Alarmingly, the epidemic itself is widening inequalities even further.
The rich work and thrive online. For example, Amazon chief executive Jeff Bezos’ wealth has since January risen by US$49 billion, due to the decisive shift to e-commerce.
Meanwhile, the poor are losing their jobs, and often their health and lives.
The costs of inequality are to rise further, as revenue-starved governments slash budgets and public services vital for the poor.

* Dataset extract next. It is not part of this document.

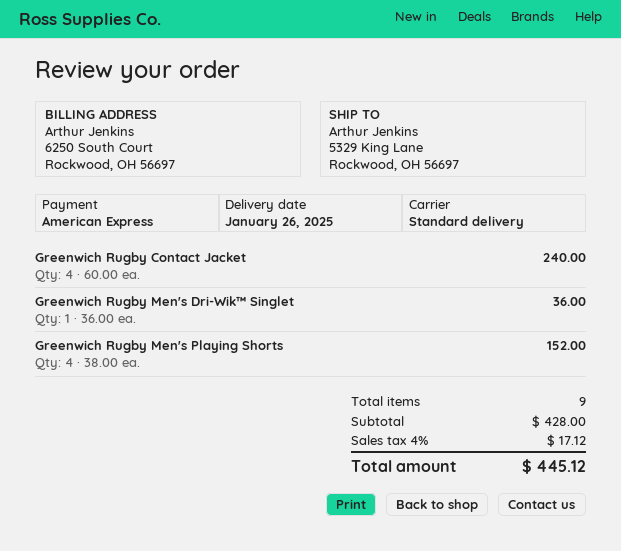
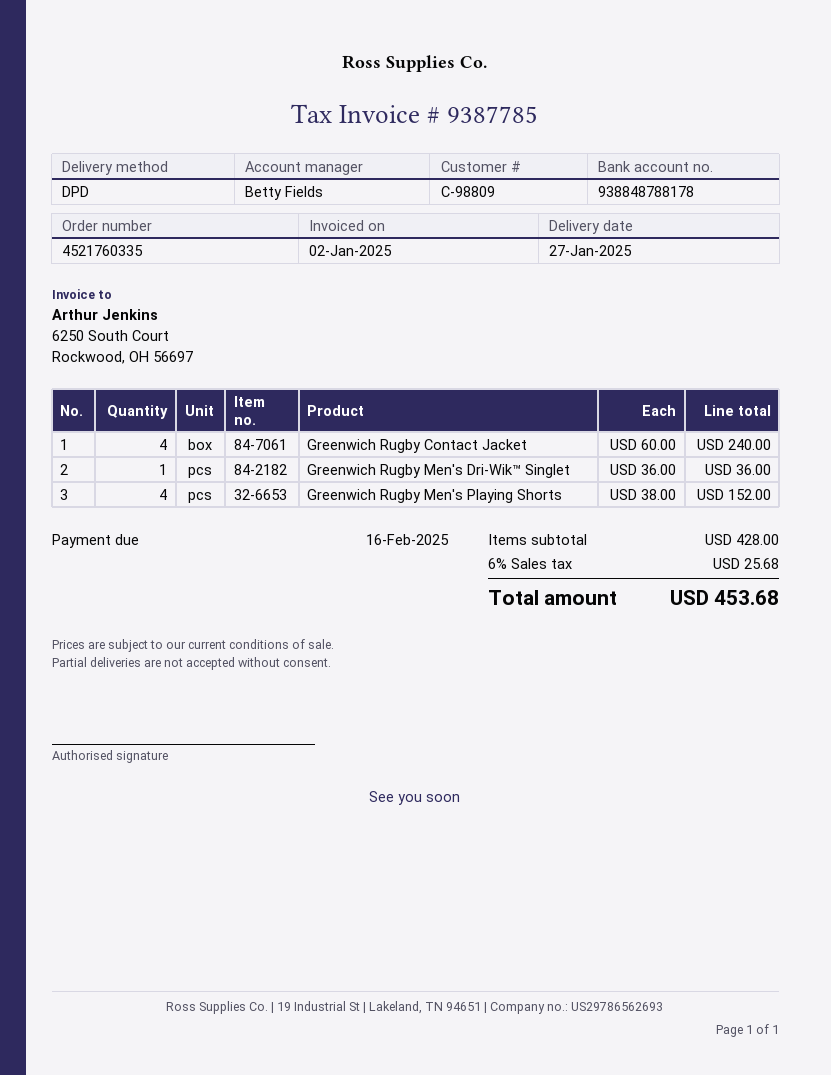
delivery date: 2025-01-26 -> 2025-01-27
shipping method: standard -> DPD
tax: 4% = 17.12 -> 6% = 25.68
total: 445.12 -> 453.68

However, a reckoning is coming. In the absence of coherent, capable and trustworthy governments that can implement an equitable and sustainable pandemic response strategy for economic recovery, the world is set to succumb to further waves of instability generated by a growing array of global crises.
Jeffrey Sachs is the director of Columbia University’s Center for Sustainable Development and a member of the UN Sustainable Development Solutions Network.